* **Work order**
Among these entries, count the lines containing the word "cell" and answer with only the number.

(Front-end code edit data)
|---|

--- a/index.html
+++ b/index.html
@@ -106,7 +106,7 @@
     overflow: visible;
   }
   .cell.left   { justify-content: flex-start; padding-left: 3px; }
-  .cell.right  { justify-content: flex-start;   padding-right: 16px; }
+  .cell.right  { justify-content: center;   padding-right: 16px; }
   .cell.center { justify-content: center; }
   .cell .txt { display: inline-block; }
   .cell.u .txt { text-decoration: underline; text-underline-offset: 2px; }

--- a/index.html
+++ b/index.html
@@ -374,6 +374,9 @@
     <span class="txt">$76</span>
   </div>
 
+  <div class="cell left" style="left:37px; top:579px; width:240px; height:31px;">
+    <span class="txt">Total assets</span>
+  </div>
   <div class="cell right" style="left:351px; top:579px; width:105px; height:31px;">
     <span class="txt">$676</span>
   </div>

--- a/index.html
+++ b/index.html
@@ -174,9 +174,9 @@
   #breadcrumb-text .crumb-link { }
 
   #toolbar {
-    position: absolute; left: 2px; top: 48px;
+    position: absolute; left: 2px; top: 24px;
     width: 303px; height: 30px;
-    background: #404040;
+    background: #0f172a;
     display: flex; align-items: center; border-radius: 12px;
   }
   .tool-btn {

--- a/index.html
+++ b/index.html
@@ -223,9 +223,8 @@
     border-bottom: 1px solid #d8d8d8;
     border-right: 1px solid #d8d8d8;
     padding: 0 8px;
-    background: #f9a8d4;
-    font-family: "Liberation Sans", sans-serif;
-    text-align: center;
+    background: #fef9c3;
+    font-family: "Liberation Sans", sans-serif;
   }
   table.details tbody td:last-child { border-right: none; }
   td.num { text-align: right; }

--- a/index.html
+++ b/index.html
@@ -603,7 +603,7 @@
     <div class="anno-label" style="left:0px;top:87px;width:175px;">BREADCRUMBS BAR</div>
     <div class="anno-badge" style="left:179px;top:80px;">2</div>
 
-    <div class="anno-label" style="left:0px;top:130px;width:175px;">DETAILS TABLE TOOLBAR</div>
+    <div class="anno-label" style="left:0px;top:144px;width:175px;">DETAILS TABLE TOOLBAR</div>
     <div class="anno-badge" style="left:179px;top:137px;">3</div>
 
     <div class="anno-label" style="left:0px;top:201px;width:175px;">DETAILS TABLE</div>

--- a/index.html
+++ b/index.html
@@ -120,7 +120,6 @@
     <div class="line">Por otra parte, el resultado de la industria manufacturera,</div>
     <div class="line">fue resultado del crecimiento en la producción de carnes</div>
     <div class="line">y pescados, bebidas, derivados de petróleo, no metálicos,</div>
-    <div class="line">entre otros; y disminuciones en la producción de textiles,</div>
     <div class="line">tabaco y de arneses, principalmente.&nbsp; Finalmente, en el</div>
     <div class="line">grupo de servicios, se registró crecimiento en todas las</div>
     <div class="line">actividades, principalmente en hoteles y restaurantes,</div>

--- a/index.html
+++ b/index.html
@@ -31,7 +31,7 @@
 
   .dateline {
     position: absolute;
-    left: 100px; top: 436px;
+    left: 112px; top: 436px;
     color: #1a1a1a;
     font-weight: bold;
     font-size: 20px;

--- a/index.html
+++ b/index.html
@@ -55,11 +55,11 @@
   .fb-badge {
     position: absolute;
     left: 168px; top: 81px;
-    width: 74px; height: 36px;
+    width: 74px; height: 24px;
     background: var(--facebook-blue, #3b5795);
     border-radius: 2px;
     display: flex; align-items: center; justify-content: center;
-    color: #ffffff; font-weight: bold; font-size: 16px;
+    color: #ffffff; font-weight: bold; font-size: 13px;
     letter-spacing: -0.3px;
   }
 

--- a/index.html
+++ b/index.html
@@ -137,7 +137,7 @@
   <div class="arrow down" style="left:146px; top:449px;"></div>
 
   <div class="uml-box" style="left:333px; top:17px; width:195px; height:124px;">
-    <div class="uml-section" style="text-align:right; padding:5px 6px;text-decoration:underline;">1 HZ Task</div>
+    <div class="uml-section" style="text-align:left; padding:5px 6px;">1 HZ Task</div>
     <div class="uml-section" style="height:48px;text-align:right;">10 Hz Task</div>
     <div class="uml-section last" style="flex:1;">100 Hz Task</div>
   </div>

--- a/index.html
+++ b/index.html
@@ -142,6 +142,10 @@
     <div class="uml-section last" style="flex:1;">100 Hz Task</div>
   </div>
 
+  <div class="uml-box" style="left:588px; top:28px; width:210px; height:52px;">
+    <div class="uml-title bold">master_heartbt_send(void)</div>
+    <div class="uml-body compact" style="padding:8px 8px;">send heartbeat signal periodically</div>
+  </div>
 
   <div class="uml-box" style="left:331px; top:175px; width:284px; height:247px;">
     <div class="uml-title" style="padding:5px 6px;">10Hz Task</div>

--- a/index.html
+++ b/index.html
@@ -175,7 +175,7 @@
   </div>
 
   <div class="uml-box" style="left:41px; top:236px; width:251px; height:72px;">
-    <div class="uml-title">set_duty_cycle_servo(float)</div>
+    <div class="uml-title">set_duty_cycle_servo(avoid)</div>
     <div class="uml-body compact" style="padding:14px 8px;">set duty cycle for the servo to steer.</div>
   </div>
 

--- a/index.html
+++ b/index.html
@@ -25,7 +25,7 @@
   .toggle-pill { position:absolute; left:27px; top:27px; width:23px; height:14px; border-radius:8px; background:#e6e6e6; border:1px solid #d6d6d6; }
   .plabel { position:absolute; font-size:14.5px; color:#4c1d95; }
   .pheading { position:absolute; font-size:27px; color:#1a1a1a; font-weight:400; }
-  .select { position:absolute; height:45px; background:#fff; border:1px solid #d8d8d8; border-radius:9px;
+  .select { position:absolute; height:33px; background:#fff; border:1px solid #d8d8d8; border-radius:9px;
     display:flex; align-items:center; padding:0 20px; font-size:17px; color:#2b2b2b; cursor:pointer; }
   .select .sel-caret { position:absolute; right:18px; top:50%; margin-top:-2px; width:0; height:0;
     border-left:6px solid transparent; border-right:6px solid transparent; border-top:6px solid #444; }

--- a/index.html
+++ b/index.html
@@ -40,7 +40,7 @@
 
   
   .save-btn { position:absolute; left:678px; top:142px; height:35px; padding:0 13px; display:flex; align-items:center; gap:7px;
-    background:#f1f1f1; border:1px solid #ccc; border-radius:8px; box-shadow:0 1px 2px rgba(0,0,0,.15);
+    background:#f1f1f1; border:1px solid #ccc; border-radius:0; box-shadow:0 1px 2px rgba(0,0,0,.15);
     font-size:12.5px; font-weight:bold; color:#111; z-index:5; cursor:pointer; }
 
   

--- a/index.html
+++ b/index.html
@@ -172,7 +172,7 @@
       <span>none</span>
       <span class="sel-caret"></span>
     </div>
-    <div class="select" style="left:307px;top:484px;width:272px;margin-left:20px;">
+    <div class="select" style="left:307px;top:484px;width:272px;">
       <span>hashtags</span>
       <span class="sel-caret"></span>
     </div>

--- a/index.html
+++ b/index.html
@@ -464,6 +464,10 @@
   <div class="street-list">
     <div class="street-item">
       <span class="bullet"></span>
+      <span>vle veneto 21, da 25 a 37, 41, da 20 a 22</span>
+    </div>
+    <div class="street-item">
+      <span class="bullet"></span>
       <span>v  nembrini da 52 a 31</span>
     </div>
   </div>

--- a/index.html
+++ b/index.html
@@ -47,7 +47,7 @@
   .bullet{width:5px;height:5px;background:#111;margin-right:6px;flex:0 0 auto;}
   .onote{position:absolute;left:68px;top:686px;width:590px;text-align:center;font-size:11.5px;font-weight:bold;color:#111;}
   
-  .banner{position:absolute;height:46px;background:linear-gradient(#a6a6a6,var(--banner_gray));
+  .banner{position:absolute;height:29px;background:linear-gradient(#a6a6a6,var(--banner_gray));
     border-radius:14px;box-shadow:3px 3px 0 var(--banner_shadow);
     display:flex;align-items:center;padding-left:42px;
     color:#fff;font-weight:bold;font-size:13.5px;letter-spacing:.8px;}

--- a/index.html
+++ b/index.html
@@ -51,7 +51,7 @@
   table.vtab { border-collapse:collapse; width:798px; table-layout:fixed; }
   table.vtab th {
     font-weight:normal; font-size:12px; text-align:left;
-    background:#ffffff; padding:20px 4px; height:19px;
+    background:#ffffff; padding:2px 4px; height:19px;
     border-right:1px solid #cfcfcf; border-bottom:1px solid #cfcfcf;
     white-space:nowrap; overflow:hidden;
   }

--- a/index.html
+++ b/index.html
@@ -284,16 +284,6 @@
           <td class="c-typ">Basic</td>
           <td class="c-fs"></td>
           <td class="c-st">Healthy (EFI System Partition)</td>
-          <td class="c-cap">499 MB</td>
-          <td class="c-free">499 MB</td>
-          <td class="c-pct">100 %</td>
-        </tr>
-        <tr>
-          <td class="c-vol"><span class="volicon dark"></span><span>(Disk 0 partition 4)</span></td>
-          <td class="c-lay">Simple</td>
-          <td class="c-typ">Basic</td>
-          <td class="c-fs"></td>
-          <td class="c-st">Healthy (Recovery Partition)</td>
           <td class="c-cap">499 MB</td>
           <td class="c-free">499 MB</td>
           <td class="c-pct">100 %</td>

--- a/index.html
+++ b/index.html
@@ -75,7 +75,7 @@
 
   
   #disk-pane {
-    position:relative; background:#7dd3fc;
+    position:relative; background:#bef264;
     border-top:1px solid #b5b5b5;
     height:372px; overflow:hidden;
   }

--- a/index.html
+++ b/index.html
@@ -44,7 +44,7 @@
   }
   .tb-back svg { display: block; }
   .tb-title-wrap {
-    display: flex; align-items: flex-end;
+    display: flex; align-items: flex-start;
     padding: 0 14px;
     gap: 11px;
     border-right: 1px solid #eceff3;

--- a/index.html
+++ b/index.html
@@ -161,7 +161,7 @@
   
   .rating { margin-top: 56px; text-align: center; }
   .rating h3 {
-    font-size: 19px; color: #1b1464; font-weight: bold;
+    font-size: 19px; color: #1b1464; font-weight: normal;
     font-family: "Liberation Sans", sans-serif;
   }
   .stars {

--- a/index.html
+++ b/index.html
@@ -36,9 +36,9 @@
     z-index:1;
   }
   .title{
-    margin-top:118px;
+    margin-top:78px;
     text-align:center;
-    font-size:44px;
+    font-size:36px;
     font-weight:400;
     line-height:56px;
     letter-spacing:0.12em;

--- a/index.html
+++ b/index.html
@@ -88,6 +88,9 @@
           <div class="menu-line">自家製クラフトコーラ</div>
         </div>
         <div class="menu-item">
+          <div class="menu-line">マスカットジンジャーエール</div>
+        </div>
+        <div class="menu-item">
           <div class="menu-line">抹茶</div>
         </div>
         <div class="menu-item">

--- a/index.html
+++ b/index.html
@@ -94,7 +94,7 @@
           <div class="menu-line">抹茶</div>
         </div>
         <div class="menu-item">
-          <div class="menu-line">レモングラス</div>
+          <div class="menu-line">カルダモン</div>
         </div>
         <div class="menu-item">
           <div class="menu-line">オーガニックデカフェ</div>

|---|

* **Completed exercise**
8